**Dataset excerpts**:
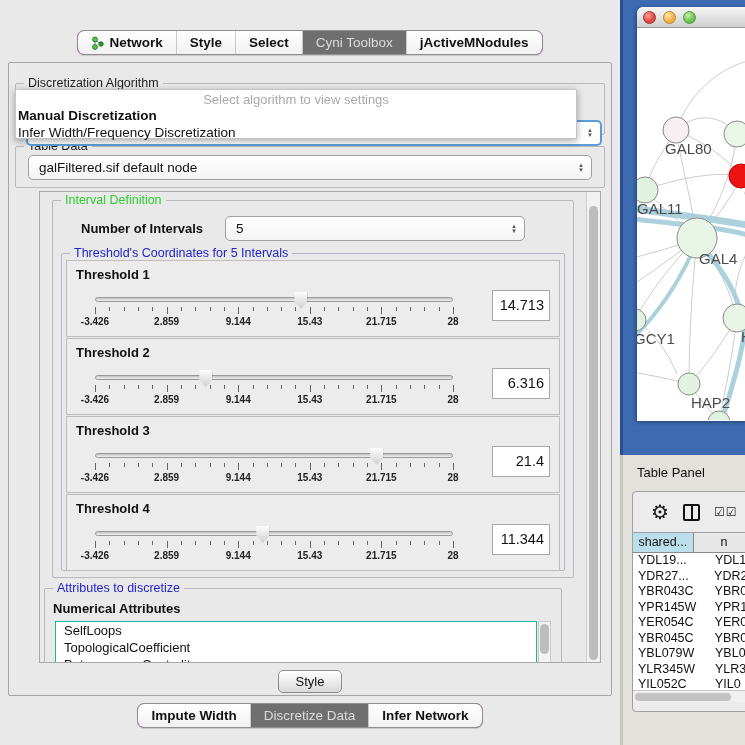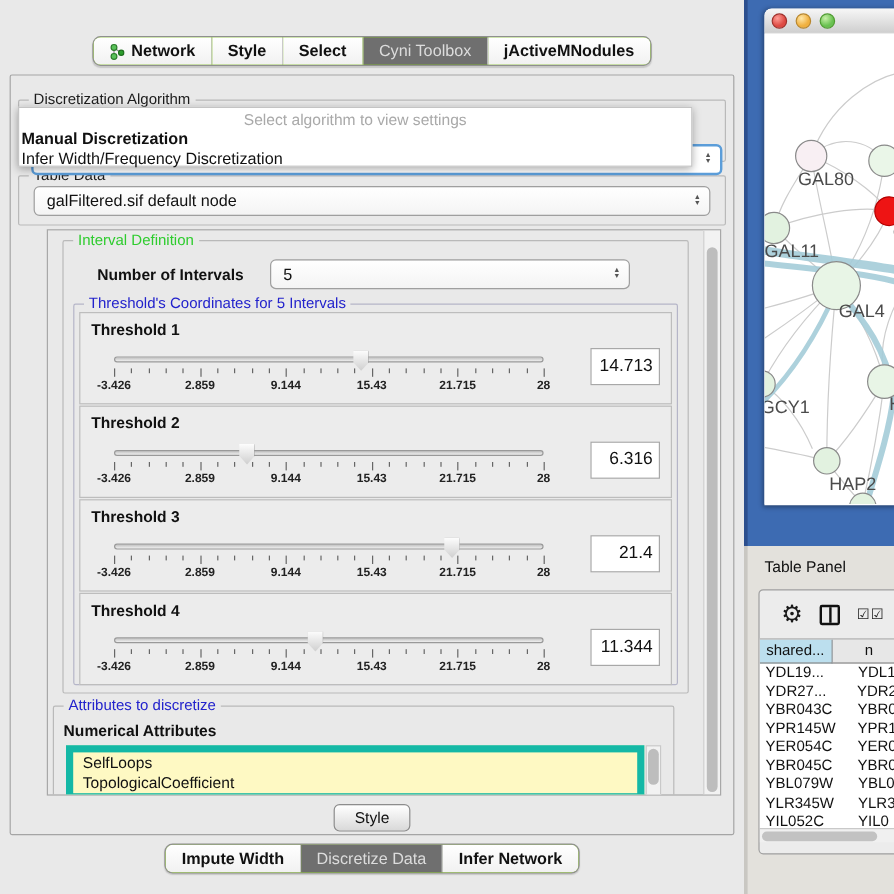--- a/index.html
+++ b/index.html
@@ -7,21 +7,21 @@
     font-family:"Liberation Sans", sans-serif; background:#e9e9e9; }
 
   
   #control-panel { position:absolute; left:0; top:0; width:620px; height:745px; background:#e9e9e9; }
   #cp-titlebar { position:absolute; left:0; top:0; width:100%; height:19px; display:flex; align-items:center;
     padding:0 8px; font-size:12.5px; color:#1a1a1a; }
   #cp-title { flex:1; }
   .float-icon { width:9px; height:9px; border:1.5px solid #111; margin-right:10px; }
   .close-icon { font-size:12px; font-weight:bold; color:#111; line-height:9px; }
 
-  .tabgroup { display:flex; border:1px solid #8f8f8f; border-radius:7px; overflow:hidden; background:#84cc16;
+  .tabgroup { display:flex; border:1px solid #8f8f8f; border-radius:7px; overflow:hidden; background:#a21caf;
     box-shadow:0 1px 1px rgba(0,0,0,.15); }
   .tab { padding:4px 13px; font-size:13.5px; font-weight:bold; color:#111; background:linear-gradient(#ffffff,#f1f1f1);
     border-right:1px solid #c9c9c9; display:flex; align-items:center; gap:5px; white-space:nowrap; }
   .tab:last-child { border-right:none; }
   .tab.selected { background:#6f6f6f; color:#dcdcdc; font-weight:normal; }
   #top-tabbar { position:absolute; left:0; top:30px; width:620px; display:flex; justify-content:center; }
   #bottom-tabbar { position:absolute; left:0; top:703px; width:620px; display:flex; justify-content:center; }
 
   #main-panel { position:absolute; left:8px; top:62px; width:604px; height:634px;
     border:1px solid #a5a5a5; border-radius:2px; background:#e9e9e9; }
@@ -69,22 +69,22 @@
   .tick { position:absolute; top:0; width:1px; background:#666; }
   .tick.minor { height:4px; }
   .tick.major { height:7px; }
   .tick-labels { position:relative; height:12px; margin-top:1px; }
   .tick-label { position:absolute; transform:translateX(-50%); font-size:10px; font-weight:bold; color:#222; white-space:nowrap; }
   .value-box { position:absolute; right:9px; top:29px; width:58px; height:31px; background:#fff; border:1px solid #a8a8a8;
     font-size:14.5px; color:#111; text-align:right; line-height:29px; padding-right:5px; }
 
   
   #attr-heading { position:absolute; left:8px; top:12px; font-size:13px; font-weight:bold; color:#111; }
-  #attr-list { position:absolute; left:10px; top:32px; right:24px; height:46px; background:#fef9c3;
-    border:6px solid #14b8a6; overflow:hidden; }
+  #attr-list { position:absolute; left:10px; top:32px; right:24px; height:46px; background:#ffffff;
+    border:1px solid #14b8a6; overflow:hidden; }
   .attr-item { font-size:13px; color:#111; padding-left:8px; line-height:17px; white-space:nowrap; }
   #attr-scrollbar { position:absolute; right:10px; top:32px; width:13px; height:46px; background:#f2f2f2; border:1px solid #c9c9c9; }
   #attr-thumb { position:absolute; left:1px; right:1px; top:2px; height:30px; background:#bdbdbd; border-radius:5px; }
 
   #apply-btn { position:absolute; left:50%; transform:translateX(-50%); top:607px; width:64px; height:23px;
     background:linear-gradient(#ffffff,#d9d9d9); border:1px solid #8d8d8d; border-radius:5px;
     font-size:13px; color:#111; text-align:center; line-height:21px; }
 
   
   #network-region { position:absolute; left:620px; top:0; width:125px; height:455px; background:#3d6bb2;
--
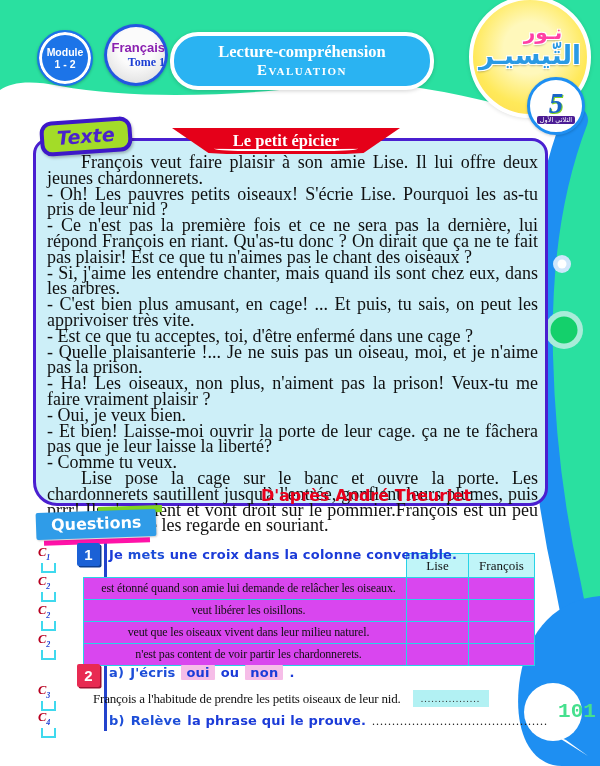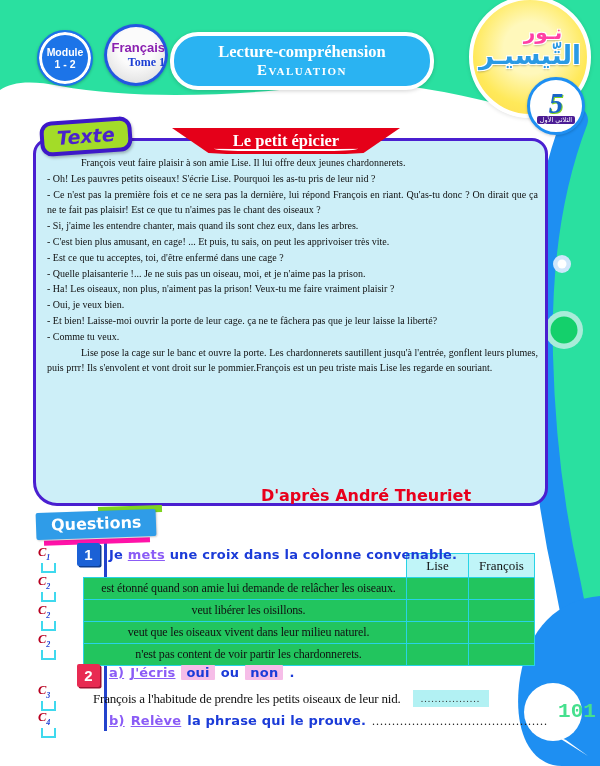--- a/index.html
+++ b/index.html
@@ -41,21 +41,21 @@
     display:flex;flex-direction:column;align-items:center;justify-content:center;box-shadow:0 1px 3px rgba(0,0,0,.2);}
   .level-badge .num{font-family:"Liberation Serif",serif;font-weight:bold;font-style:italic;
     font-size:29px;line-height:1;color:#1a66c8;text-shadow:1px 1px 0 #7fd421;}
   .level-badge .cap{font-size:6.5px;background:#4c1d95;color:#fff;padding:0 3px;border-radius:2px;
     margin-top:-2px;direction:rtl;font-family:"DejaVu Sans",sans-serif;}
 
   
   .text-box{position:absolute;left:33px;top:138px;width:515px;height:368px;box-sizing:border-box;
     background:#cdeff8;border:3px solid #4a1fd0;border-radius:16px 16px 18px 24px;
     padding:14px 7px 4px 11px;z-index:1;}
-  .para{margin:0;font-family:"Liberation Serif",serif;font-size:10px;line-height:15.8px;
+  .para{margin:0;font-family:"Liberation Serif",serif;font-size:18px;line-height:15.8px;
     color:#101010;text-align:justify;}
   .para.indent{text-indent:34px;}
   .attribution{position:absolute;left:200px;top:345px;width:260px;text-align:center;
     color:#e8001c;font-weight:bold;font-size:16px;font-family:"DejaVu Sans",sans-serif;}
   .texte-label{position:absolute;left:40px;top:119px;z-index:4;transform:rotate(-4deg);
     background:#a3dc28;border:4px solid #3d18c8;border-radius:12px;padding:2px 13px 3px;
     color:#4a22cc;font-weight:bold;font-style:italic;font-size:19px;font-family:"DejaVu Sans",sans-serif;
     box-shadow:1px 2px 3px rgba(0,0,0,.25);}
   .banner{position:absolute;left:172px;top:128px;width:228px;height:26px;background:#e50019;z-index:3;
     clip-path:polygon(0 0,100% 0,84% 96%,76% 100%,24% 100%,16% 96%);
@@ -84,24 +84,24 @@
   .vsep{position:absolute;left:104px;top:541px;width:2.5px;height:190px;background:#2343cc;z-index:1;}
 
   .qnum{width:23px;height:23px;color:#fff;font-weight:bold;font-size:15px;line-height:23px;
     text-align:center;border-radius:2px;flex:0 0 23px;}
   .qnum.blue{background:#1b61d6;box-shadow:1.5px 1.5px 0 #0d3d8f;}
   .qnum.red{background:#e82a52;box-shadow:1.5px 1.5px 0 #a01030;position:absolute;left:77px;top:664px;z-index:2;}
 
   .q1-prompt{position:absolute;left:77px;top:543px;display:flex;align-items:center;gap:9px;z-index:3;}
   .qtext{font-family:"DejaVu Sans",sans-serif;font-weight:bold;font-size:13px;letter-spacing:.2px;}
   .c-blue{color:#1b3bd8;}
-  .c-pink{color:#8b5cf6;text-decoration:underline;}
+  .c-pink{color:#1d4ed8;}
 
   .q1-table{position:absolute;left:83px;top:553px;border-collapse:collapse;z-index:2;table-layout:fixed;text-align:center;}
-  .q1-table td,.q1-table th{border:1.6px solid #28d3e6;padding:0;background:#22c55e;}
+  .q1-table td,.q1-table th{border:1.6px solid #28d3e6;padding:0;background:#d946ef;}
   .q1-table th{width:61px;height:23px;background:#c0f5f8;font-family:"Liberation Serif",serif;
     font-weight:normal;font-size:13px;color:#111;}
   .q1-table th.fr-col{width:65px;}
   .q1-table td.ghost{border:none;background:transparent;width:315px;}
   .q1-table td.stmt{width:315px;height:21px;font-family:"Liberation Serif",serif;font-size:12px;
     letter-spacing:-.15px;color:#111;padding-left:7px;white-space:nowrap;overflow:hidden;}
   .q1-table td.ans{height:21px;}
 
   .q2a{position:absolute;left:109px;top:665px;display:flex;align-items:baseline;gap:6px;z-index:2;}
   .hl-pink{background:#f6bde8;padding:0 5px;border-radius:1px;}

**Problem requirements**:
Report each line of the entries where the word "style" occurs.

**Answer to this task**:
   .level-badge .num{font-family:"Liberation Serif",serif;font-weight:bold;font-style:italic;
     color:#4a22cc;font-weight:bold;font-style:italic;font-size:19px;font-family:"DejaVu Sans",sans-serif;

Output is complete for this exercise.